* [Exercise goal]
All lines from the one containing "- Set up separate" to the end of the entries below must be output exactly, and no other lines.
--------
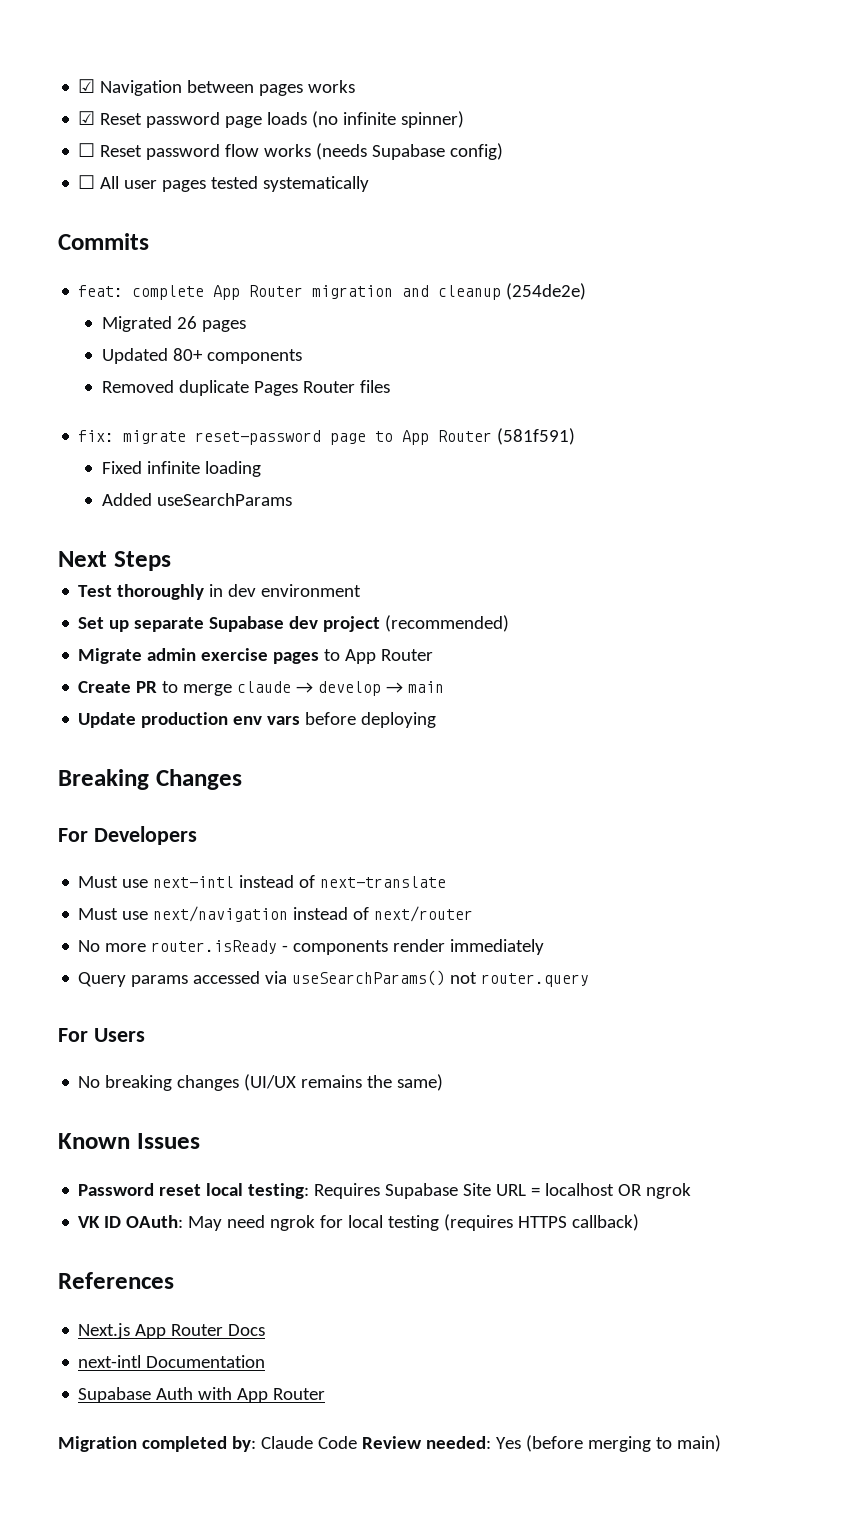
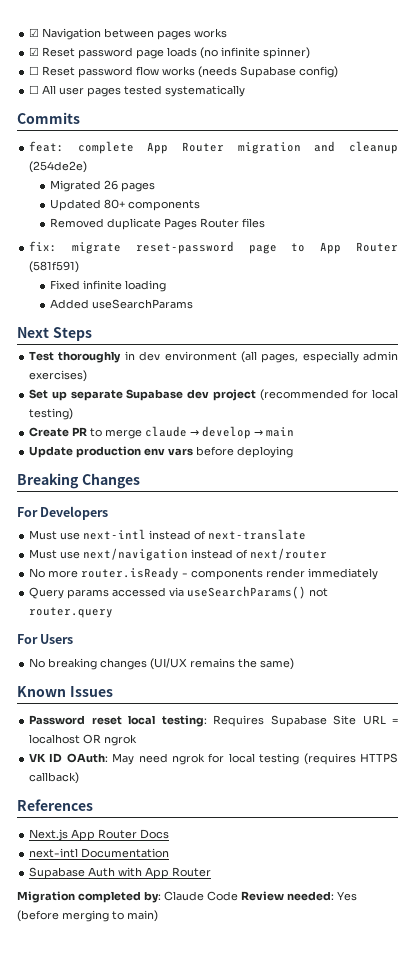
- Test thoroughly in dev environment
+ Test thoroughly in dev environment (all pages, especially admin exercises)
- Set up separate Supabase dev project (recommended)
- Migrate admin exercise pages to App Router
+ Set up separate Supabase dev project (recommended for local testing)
--------
* [Result below]
- Set up separate Supabase dev project (recommended)
- Migrate admin exercise pages to App Router
+ Set up separate Supabase dev project (recommended for local testing)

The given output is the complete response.